Nilai Tukar Rupiah Melemah, Pengrajin Tempe Di Cisarua Puncak Bogor Mulai Resah
salah satu pengrajin di Kampung Citeko Peuntas, Reno (30), mengaku kenaikan harga kedelai yang diimpor kerap membuatnya bingung.
Penulis: Naufal Fauzy | Editor: Yudhi Maulana Aditama
Laporan Wartawan TribunnewsBogor.com, Naufal Fauzy
TRIBUNNEWSBOGOR.COM, CISARUA - Melemahnya rupiah terhadap dollar membuat para pengrajin tempe di Desa Citeko, Kecamatan Cisarua, Kabupaten Bogor resah.
Sebab, salah satu pengrajin di Kampung Citeko Peuntas, Reno (30), mengaku kenaikan harga kedelai yang diimpor kerap membuatnya bingung.
Sebab ia harus mengubah ukuran tempe menjadi lebih kecil agar tidak merugi tetapi malah dikeluhkan oleh para pembeli.
"Kita bingung, soalnya banyak yang gak tahu harga kedelai naik, kita ngakalin di ukuran, tapi gimana ya, pembeli banyakan gak mau tahu, gitu," kata Reno kepada TribunnewsBogor.com, Rabu (4/9/2018).
Ia mengatakan bahwa kenaikan terparah yang pernah dialami terjadi beberapa tahun silam yakni harga kedelai berada di angka hampir Rp 1 juta per kwintal.

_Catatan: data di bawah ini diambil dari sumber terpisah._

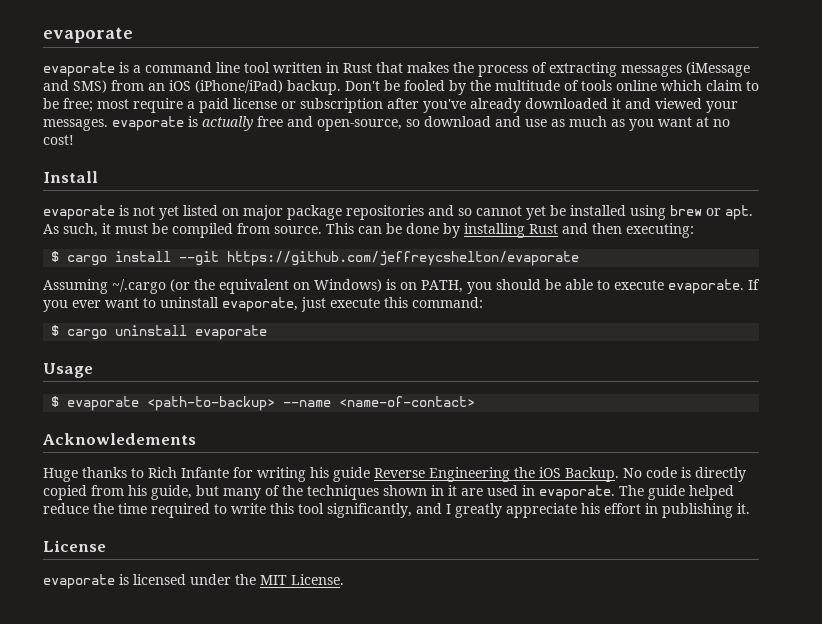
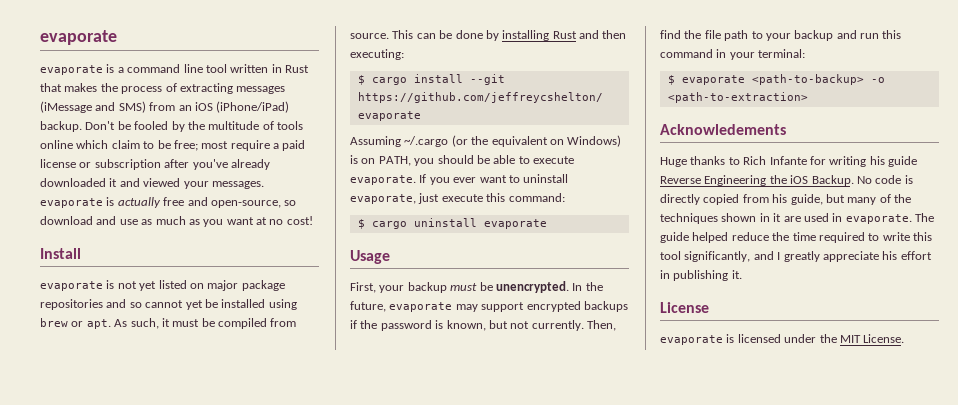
(93, 370) none -> [350,281,603,293] [350,301,628,312] [350,320,616,331] [660,30,902,41] [660,49,806,60] // First, your backup must be unencrypted. In the future, evaporate may support encrypted backups if the password is known, but not currently. Then, find the file path to your backup and run this command in your terminal:
[283,396,476,407] --name <name-of-contact> -> [870,77,885,83] [667,92,808,103] -o <path-to-extraction>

Sedangkan harga normalnya, kata dia, di bawah Rp 800 ribu per 1 kwintal.
"Dulu pernah hampir Rp 1 jutaan satu kwintal, padahal dollar belum nyampe Rp 15 ribu, kalau akhir-akhir ini nyentuh Rp 800 ribu 1 kwintal udah jarang," katanya.
Sampai hari ini, kata dia melemahnya rupiah belum berpengaruh pada harga kedelai dan tempe yang dia buat.
Sebab kedelai yang dia beli hari ini pun masih di angka Rp 760 ribu per kwintal.
Namun, Reno memprediksi bahwa ke depan harga kedelai akan naik akibat melemahnya nilai tukar rupiah ini.
"Sekarang kenaikan dollar belum terasa, tapi pasti, soalnya ngikutin, sekarang aja udah mulai merangkak lagi," ungkapnya.